SUPPLIED ENTRIES —
■ ■ ■ ■ ■
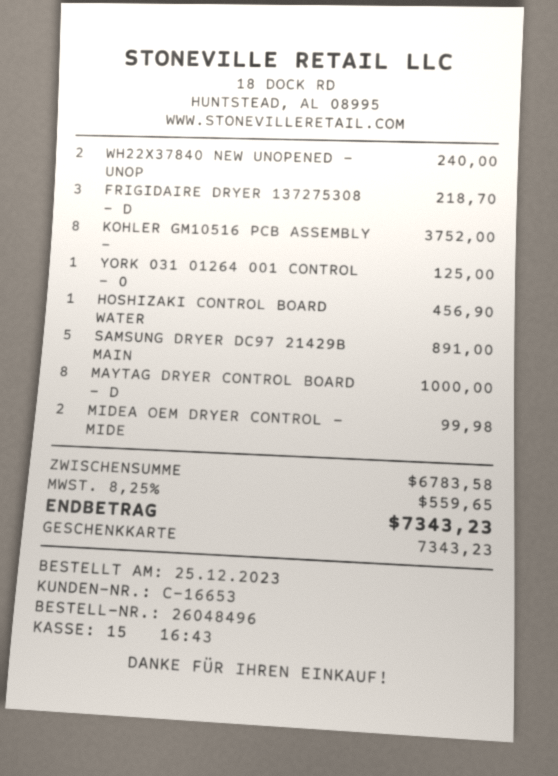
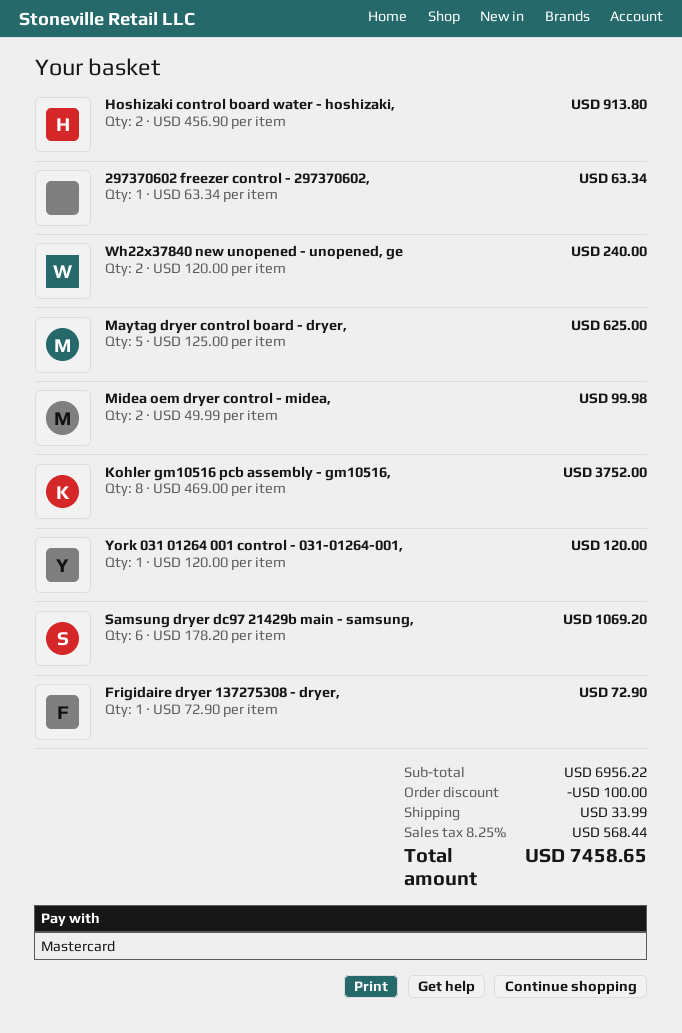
payment method: gift card -> Mastercard
FRIGIDAIRE DRYER 137275308 - D: 3 for 218.70 -> 1 for 72.90
YORK 031 01264 001 CONTROL - 0: 1 for 125.00 -> 1 for 120.00
HOSHIZAKI CONTROL BOARD WATER: 1 for 456.90 -> 2 for 913.80
SAMSUNG DRYER DC97 21429B MAIN: 5 for 891.00 -> 6 for 1069.20
MAYTAG DRYER CONTROL BOARD - D: 8 for 1000.00 -> 5 for 625.00
297370602 freezer control - 297370602,: none -> 1 for 63.34
subtotal: 6783.58 -> 6956.22
discount: none -> 100.00
shipping: none -> 33.99
tax: 8.25% = 559.65 -> 8.25% = 568.44
total: 7343.23 -> 7458.65

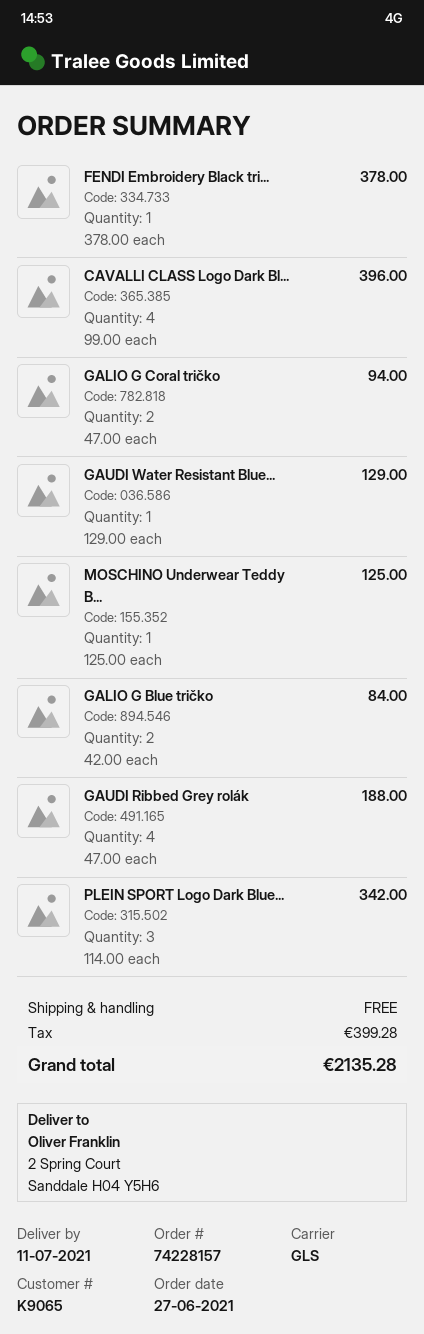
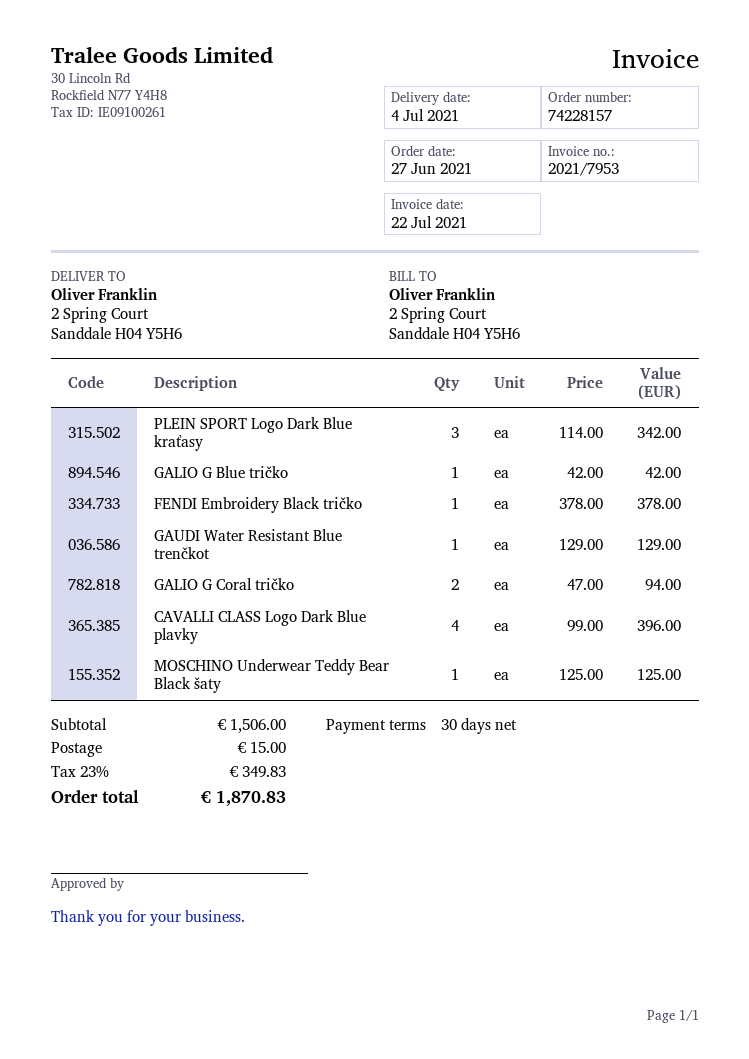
delivery date: 2021-07-11 -> 2021-07-04
GALIO G Blue tričko: 2 x 42.00 = 84.00 -> 1 x 42.00 = 42.00
GAUDI Ribbed Grey rolák: 4 x 47.00 = 188.00 -> none
shipping: 0.00 -> 15.00
tax: 399.28 -> 349.83
total: 2135.28 -> 1870.83

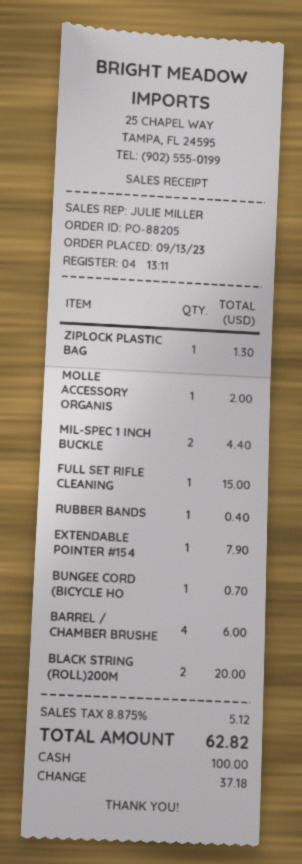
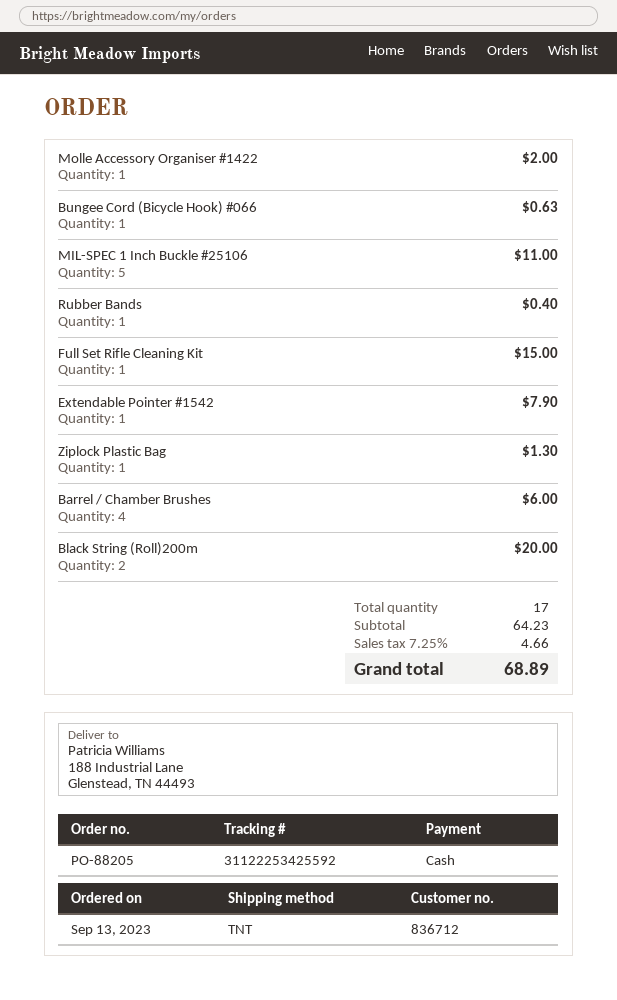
MIL-SPEC 1 INCH BUCKLE: 2 for 4.40 -> 5 for 11.00
BUNGEE CORD (BICYCLE HO: 1 for 0.70 -> 1 for 0.63
tax: 8.875% = 5.12 -> 7.25% = 4.66
total: 62.82 -> 68.89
■ ■ ■ ■ ■
REQUIRED WORK — Repeat exactly the lines above, from the line containing "GALIO G Blue" through the last line of the records, inclusive; omit any pictures.

YOUR RESPONSE —
GALIO G Blue tričko: 2 x 42.00 = 84.00 -> 1 x 42.00 = 42.00
GAUDI Ribbed Grey rolák: 4 x 47.00 = 188.00 -> none
shipping: 0.00 -> 15.00
tax: 399.28 -> 349.83
total: 2135.28 -> 1870.83

MIL-SPEC 1 INCH BUCKLE: 2 for 4.40 -> 5 for 11.00
BUNGEE CORD (BICYCLE HO: 1 for 0.70 -> 1 for 0.63
tax: 8.875% = 5.12 -> 7.25% = 4.66
total: 62.82 -> 68.89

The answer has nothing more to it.